Carboxymethyl cellulose (CMC) as stabilizer is expected to facilitate in-situ delivery of zero-valent iron (ZVI) nanoparticles in a contaminated aquifer because it increases dispersity of ZVI nanoparticles. This work investigated the transport of CMC-stabilized ZVI nanoparticles (CMC-Fe) using column breakthrough experiments. The ZVI nanoparticles (100 mg/L Fe) were transportable through sand porous media. In contrast, non-stabilized ZVI nanoparticles rapidly agglomerate in solution and are stopped in sand porous media. At pH 7 of solution approximately 80% CMC-Fe were eluted.
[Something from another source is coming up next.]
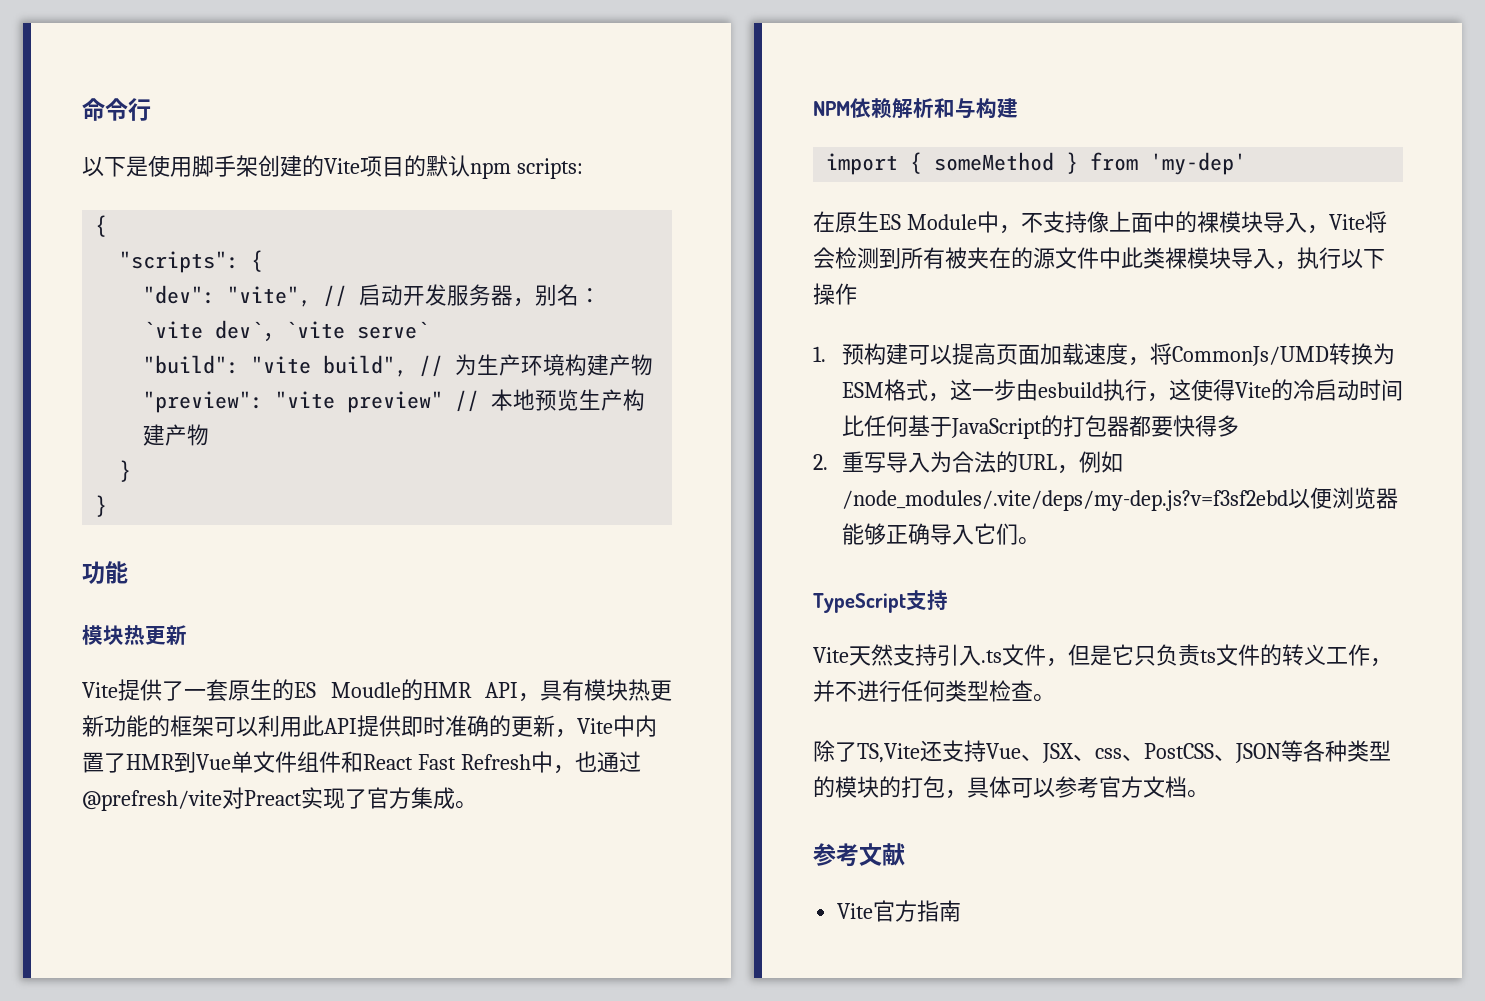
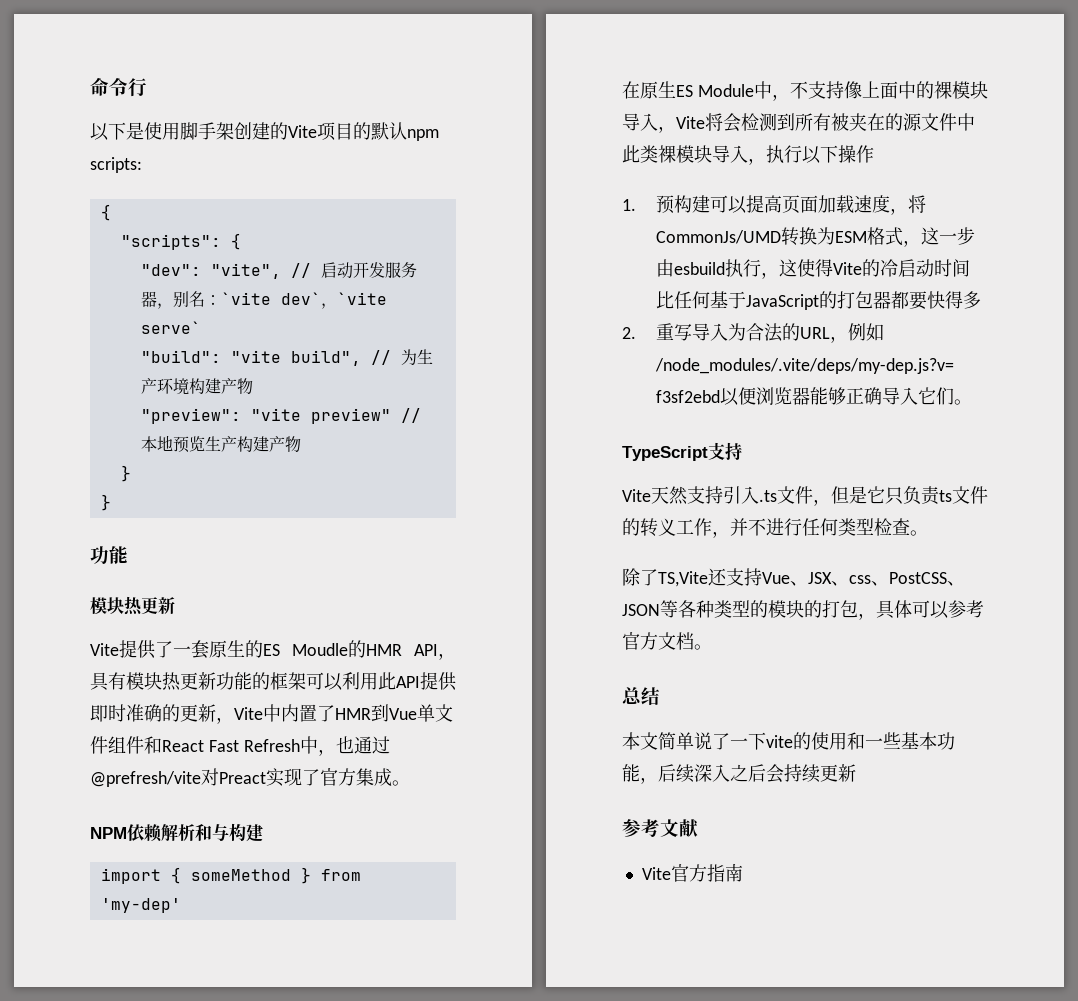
(1209, 794) none -> [622,687,660,706] [622,732,955,750] [622,764,856,784] // 总结 // 本文简单说了一下vite的使用和一些基本功能，后续深入之后会持续更新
When the pH of solution is below 5, 100% CMC-Fe were eluted. These results suggest that the mobility of CMCFe was increased as pH decreases. In the mobility test under different ionic strengths using $Na^+$ and $Ca^{2+}$ ions, there was no signigficant difference in the mobility of CMC-Fe. Also, in the experiments of effect of clay and natural organic mater (NOM) on the mobility of ZVI, there was no significant difference in the mobility of CMC-Fe not only between 1 and 5% clay, but 100 and 1000 mg/L NOM. The results from this work suggests that the CMC-Fe nanoparticles could be easily delivered into the subsurface over a broad range of ionic strength, clay and NOM.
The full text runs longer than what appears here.